Toute la bonne conscience israélienne moyenne est condensée dans ce témoignage. C'est, dit le militaire, la famille palestinienne qui devrait s'excuser. Elle était désarmée, terrorisée dans son appartement. Mais la grenade du soldat israélien était « pure ». Lui aussi avait peur, ou du moins était-il anxieux : il ne savait pas à l'avance ce qu'il allait trouver dans cette maison. Mais son intention n'était pas de tuer, il aurait voulu ne pas avoir à jeter cette grenade : ce sont donc « eux » la cause de ses cauchemars... La réaction est typique du conditionnement du déni. Le soldat ne blâme pas la situation à l'origine de l'événement : le rapport de domination, l'occupation militaire. Il ne se demande pas ce qu'il fait lui, en pleine nuit, à frapper à la porte de civils terrorisés dans un camp de réfugiés. Non, il blâme la victime. Si ces Palestiniens avaient seulement ouvert cette satanée porte, aucun enfant ne serait mort ; et lui n'aurait pas eu ses cauchemars...
Aujourd'hui, la « pureté des armes » constitue cependant la référence de beaucoup de ces Israéliens qui refusent d'être partie prenante de la déshumanisation imposée à la population occupée.
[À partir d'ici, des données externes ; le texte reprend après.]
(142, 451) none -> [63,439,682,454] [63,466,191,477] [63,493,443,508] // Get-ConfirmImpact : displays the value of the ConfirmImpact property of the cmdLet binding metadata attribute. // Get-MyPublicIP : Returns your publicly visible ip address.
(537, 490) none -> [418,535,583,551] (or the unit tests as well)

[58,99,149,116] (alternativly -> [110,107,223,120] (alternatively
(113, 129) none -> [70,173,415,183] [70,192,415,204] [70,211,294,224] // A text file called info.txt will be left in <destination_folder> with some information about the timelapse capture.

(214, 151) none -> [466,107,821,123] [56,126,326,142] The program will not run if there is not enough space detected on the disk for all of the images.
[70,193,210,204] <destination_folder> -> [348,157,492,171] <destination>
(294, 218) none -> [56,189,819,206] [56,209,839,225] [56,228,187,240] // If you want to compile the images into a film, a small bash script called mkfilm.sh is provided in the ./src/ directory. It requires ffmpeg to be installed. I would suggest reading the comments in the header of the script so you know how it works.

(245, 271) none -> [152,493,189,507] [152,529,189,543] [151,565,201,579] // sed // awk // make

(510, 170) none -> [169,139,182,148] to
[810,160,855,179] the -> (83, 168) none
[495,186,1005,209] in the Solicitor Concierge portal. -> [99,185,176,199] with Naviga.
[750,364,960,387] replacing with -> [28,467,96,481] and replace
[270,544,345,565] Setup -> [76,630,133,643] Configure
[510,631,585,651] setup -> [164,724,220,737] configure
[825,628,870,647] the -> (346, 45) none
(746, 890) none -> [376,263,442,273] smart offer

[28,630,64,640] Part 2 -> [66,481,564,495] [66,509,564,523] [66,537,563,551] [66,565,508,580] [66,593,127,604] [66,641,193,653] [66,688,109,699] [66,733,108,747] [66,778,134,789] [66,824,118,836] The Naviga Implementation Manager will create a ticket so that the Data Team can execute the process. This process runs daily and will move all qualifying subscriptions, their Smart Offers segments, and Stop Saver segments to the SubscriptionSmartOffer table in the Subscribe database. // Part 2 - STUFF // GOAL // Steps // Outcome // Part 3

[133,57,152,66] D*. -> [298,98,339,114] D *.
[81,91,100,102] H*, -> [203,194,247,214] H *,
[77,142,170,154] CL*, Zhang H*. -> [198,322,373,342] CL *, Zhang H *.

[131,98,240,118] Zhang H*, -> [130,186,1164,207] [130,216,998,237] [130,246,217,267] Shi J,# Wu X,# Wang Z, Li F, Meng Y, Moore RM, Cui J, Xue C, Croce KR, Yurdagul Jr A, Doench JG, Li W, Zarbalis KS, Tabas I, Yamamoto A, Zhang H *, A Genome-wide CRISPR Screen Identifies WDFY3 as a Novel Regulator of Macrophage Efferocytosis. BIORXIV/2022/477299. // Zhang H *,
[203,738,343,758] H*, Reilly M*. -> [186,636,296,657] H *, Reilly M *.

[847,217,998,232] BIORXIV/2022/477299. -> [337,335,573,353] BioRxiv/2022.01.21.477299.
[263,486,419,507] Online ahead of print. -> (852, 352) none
Lorsque, en janvier 2004, le lieutenant-colonel Eitan Ronen renvoie ses insignes militaires au chef d'état-major, il lui écrit : « La vie humaine a perdu toute valeur, et les valeurs sur lesquelles nous avons été éduqués, telles que la pureté des armes, sont devenues une mauvaise blagues[sup]53[/sup]. » Mais a contrario, cette même « pureté des armes » reste aussi l'argument massue de tous les adeptes des méthodes employées par Tsahal dans sa « lutte contre le terrorisme », celui qui annule d'autorité tout reproche d'amoralité. Lorsque, fin septembre 2003, 27 pilotes de guerre israéliens, dont un « pilote de légende », Yftah Spector, signent une déclaration indiquant qu'ils refuseront à l'avenir de bombarder les Territoires occupés, en particulier dans les zones habitées — « pour taper sur une mouche, on ne se sert pas d'une hache, et si on le fait sciemment, c'est qu'on ne se préoccupe pas de savoir quelles seront les conséquences », expliquera l'un d'eux en substance [sup]54[/sup] — le chef de l'armée de l'air, le général Dan Haloutz, réplique immédiatement en invoquant « la pureté des armes » de Tsahal. Il accuse les pilotes d'être eux-mêmes amoraux, car trahissant en temps de guerre.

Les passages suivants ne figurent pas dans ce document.